Yirmili yaşlarımda Dorian Gray fantezileri kuran hâlimin ara ara nüks ettirdiği korkularım haricinde, kırk birinci yaşım henüz fena geçmiyor. Saçlarım hâlâ benimle ve beyazları görmek için yakınlaşmak gerekiyor; baba göbeğim henüz yok, yüzümde kırışıklar yok. Henüz olmayan şeyler illa ki olacak, zaman durmuyor çünkü; ama mental olarak yaş alma ve olgunlaşıyor olmak hoşuma gidiyor. Baba olmak, getirdiği bütün kaygılara rağmen inanılmaz bir his.

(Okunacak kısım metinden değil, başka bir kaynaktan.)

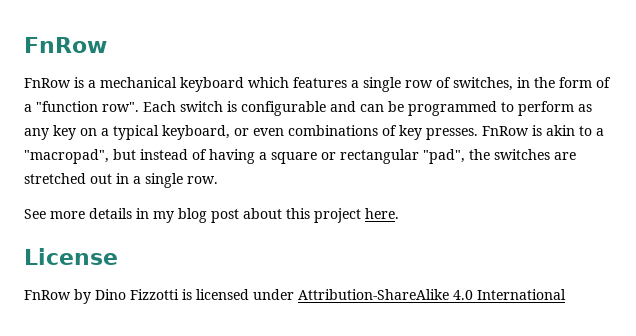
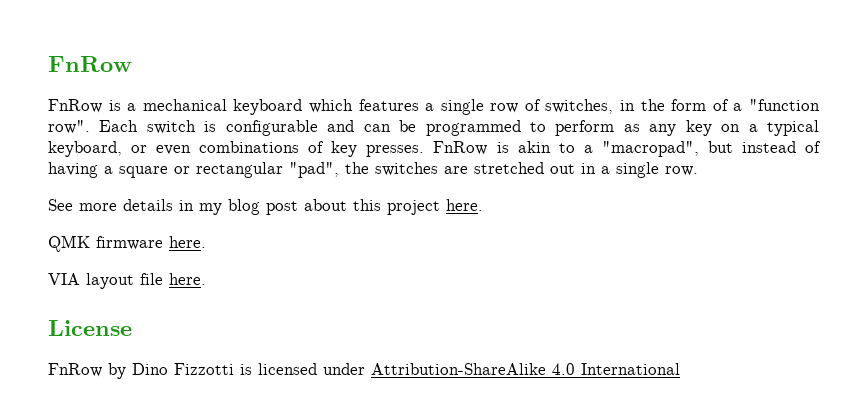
(399, 213) none -> [48,235,206,252] [48,273,206,289] // QMK firmware here. // VIA layout file here.

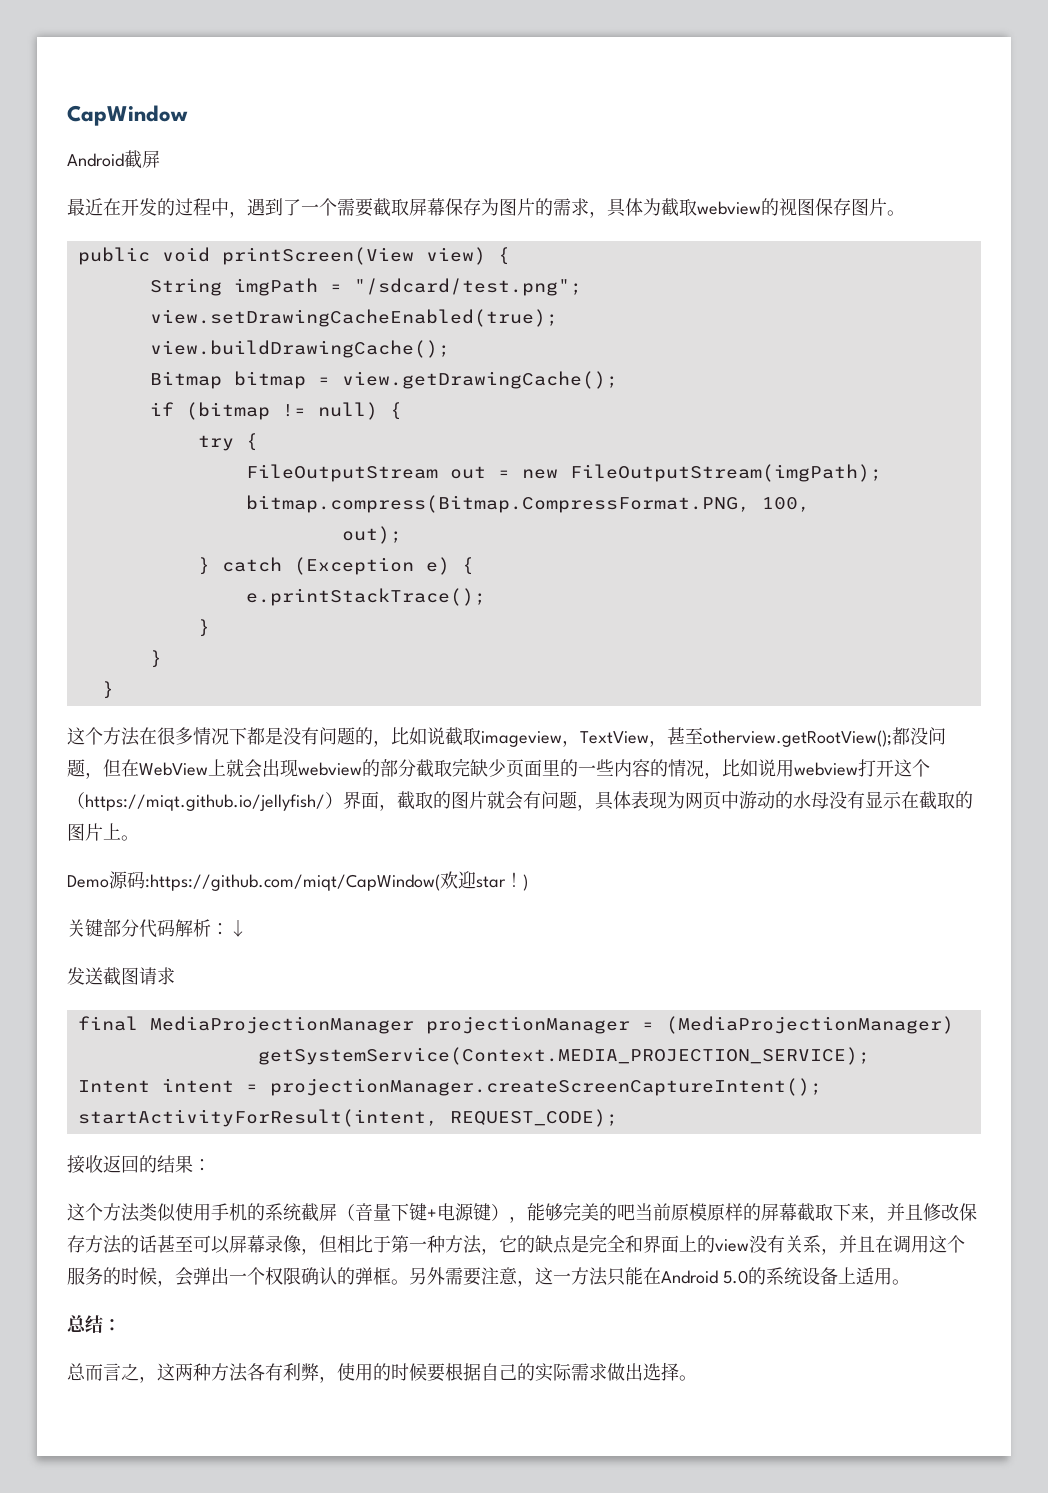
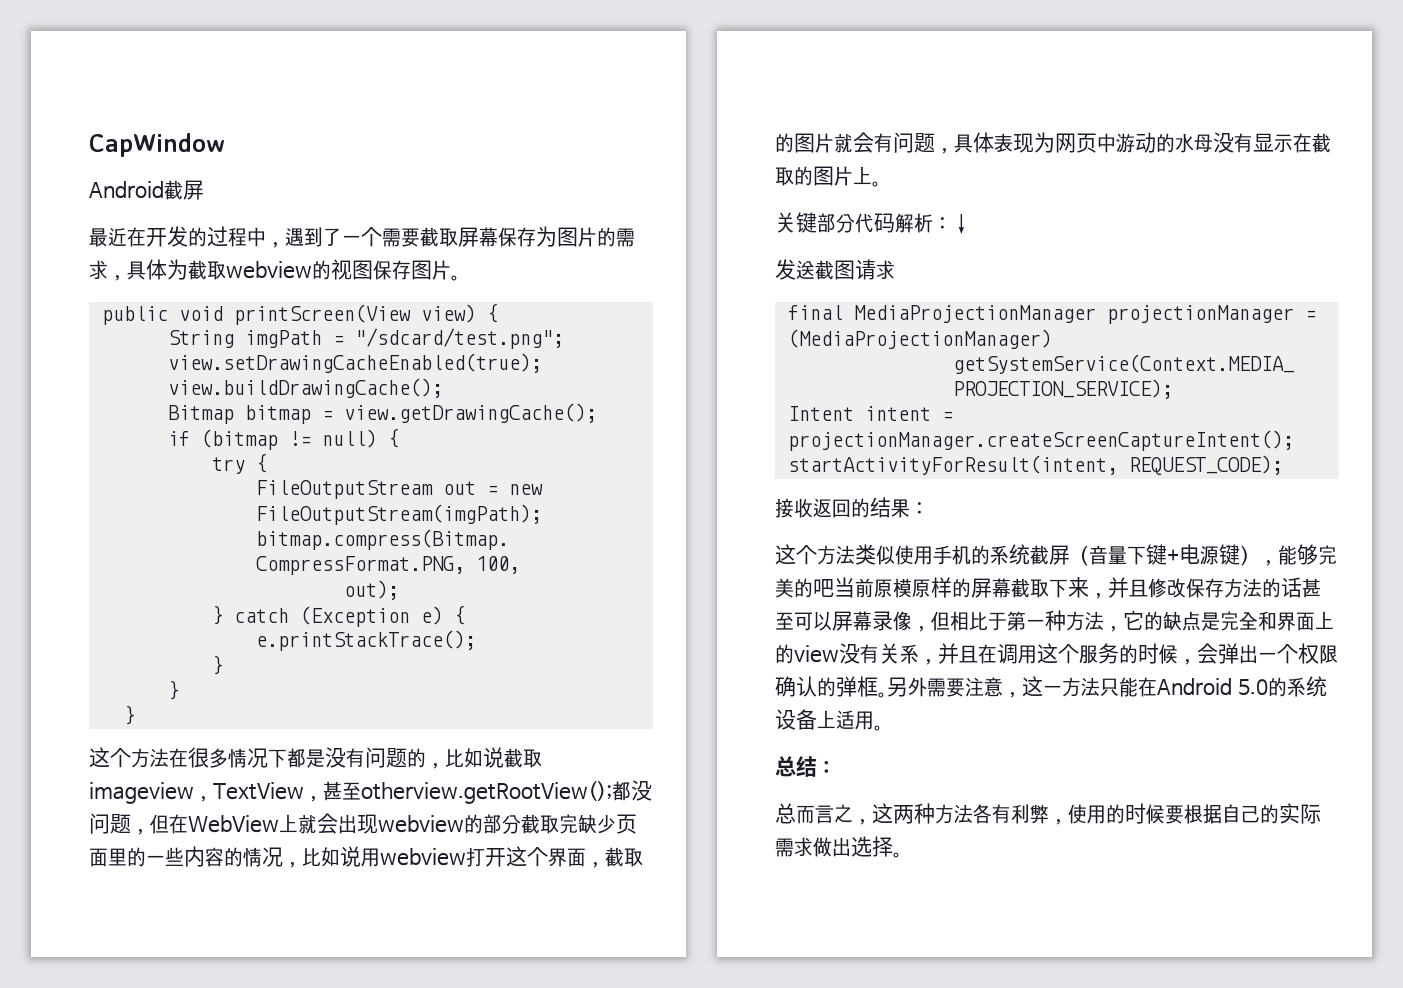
[67,792,343,811] （https://miqt.github.io/jellyfish/） -> (548, 857) none
[67,871,528,891] // Demo源码:https://github.com/miqt/CapWindow(欢迎star！) -> (881, 184) none

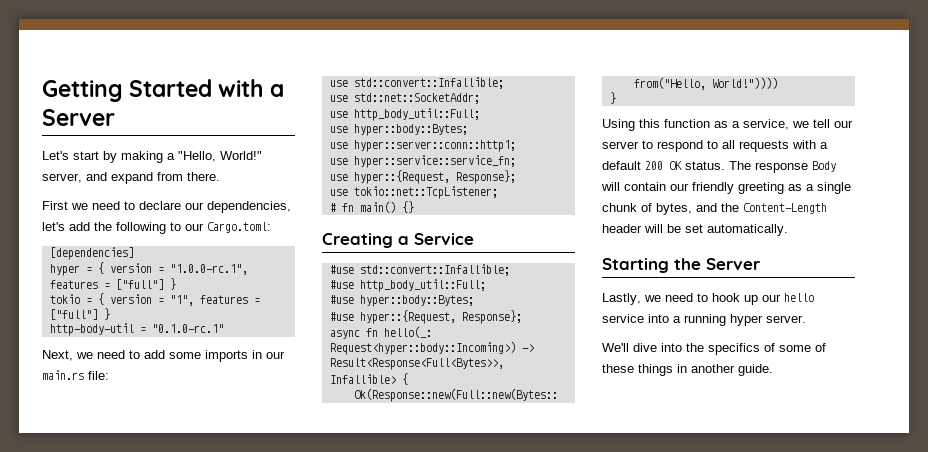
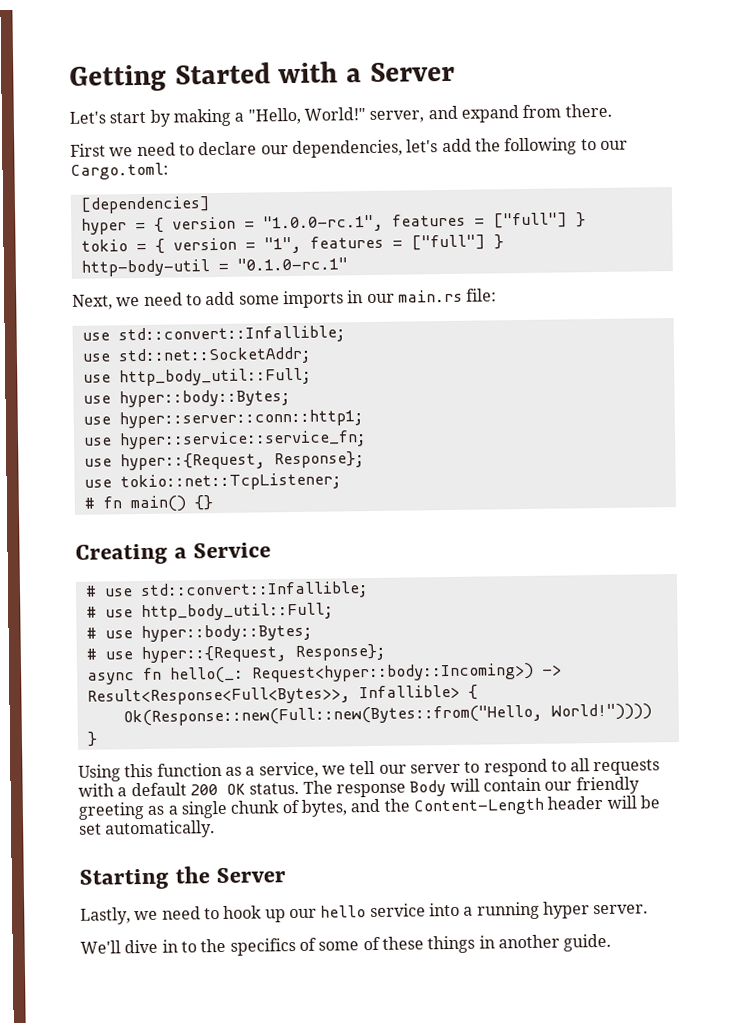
[329,264,510,276] [329,279,486,292] [329,295,474,307] [329,312,354,321] #use std::convert::Infallible; // #use http_body_util::Full; // #use hyper::body::Bytes; // #use -> [84,581,369,601] [85,602,334,622] [85,623,313,643] [85,648,133,660] # use std::convert::Infallible; // # use http_body_util::Full; // # use hyper::body::Bytes; // # use
[661,343,682,352] into -> [161,939,197,953] in to

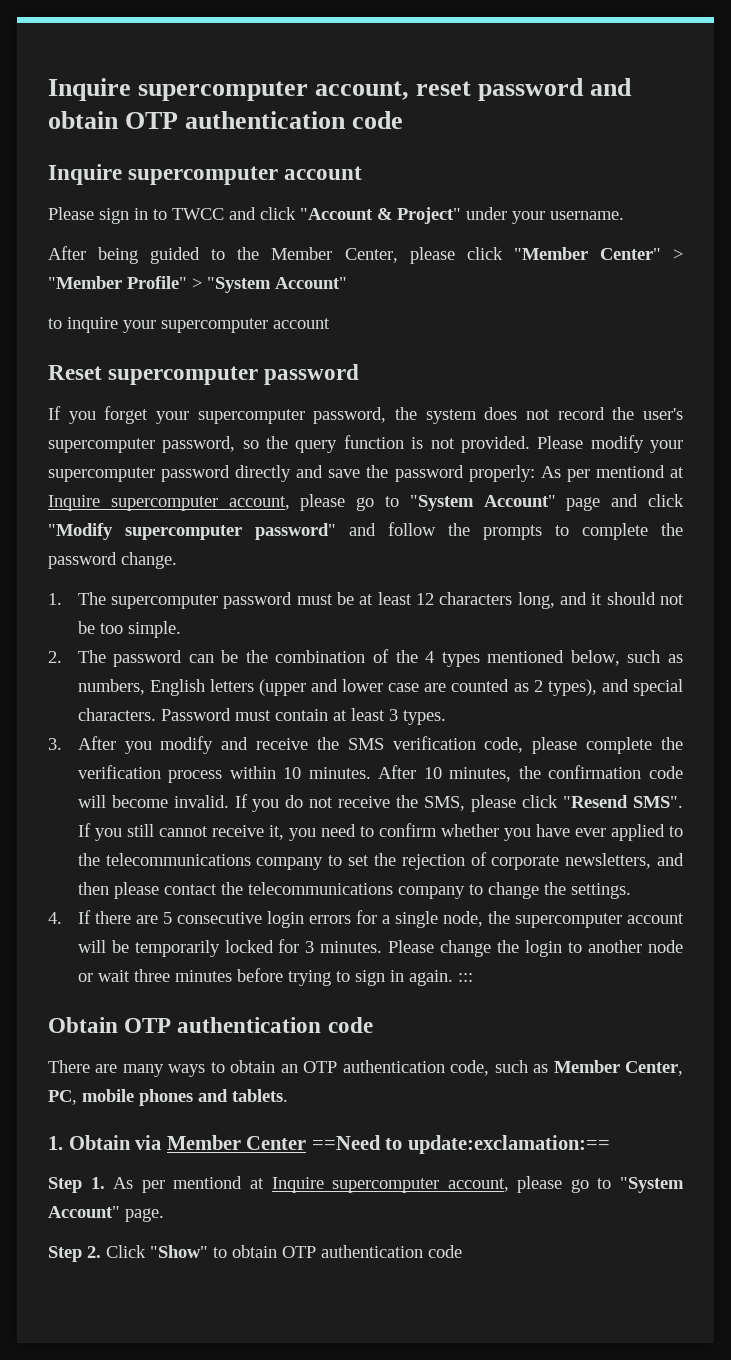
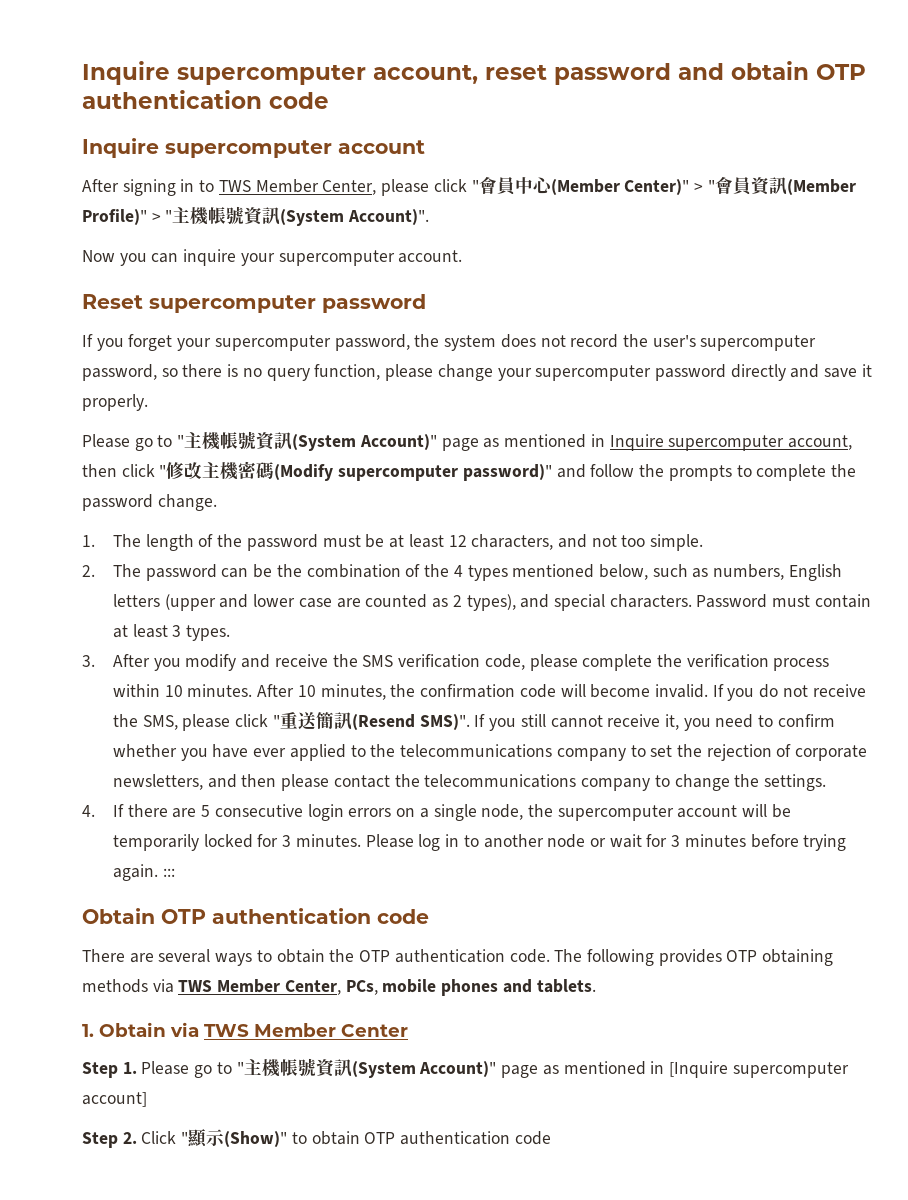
[48,207,624,224] [48,246,683,264] [48,276,347,293] [48,318,62,329] Please sign in to TWCC and click "Account & Project" under your username. // After being guided to the Member Center, please click "Member Center" > "Member Profile" > "System Account" // to -> [82,177,856,196] [82,206,430,226] [82,250,179,266] After signing in to TWS Member Center, please click "會員中心(Member Center)" > "會員資訊(Member Profile)" > "主機帳號資訊(System Account)". // Now you can
[273,318,330,329] account -> [398,250,463,263] account.
[266,435,644,453] the query function is not provided. Please modify -> [182,364,493,381] there is no query function, please change
[366,465,684,482] [48,494,684,511] [48,523,336,540] the password properly: As per mentiond at Inquire supercomputer account, please go to "System Account" page and click "Modify supercomputer password" -> [861,364,872,377] [82,394,148,411] [82,431,852,451] [82,461,552,481] it properly. // Please go to "主機帳號資訊(System Account)" page as mentioned in Inquire supercomputer account, then click "修改主機密碼(Modify supercomputer password)"
[111,594,219,609] supercomputer -> [145,534,243,551] length of the
[439,592,684,609] [77,621,95,634] characters long, and it should not be -> [471,534,617,550] characters, and not
[563,795,684,808] "Resend SMS". -> [272,712,470,730] "重送簡訊(Resend SMS)".
[355,910,377,924] for -> [396,808,416,817] on
[440,940,563,957] change the login -> [418,834,460,851] log in
[133,969,170,982] three -> [646,834,681,847] for 3
[335,970,404,986] to sign in -> (847, 842) none
[122,1064,164,1077] many -> [158,949,211,963] several
[280,1060,683,1076] [48,1090,77,1105] an OTP authentication code, such as Member Center, PC, -> [329,949,834,966] [82,979,378,995] the OTP authentication code. The following provides OTP obtaining methods via TWS Member Center, PCs,
(162, 1142) none -> [204,1024,249,1037] TWS
[311,1135,610,1154] ==Need to update:exclamation:== -> (408, 1030) none
[113,1176,685,1193] [48,1206,164,1222] As per mentiond at Inquire supercomputer account, please go to "System Account" page. -> [141,1058,849,1078] [82,1092,147,1107] Please go to "主機帳號資訊(System Account)" page as mentioned in [Inquire supercomputer account]
[150,1245,208,1258] "Show" -> [181,1129,288,1148] "顯示(Show)"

Alttan gelen kuşakların diline, kültürüne ve referanslarına uzaklaşıyor olmak hiç yaşayacağımı düşünmediğim bir durumdu ve evet, oluyormuş. Henüz kuşak çatışması derecesine gelmedim ama hızla oraya yaklaşıyorum. Popüler kültürün şu anki hâlinde kendimden bir şey bulamadığımdan, yirmili yaşlarımda hatta daha öncesinde dinlediğim şarkılara, okuduğum kitaplara, izlediğim filmlere sarılıyorum ve sevgili okur, yeni anlamlar çıkarıyorum. İçinde bulunduğum yaşam dilimine göre yeniden yorumluyorum, lise arkadaşlarımla tekrar görüşüyorum. Şairin de dediği gibi, eski zamanlardan ufak bir tat her şeyi daha güzelleştiriyor.
Bence işte yaşlanmak (yine kötü anlamda değil), işte tam olarak bu! Lover, You Should’ve Come Over şarkısının ikinci kısmı artık bana hayali ya da yaşanmış aşk hikâyelerinin üzerine dertlendirmiyor; aksine Jeff Buckley, bütün krallığını bir omzun üzerine kondurduğu öpücüğe, bütün servetini bir gülümsemeye, bütün canını bir kahkahaya değişmek isterken aklıma kızım geliyor. Bu aklıma gelenler, tutamadığım zaman gibi elimden kaymasın, unutulmasın diye; güzel kızım Stella da onu ne kadar sevdiğimi bir gün belki okusun diye buraya yazıyorum.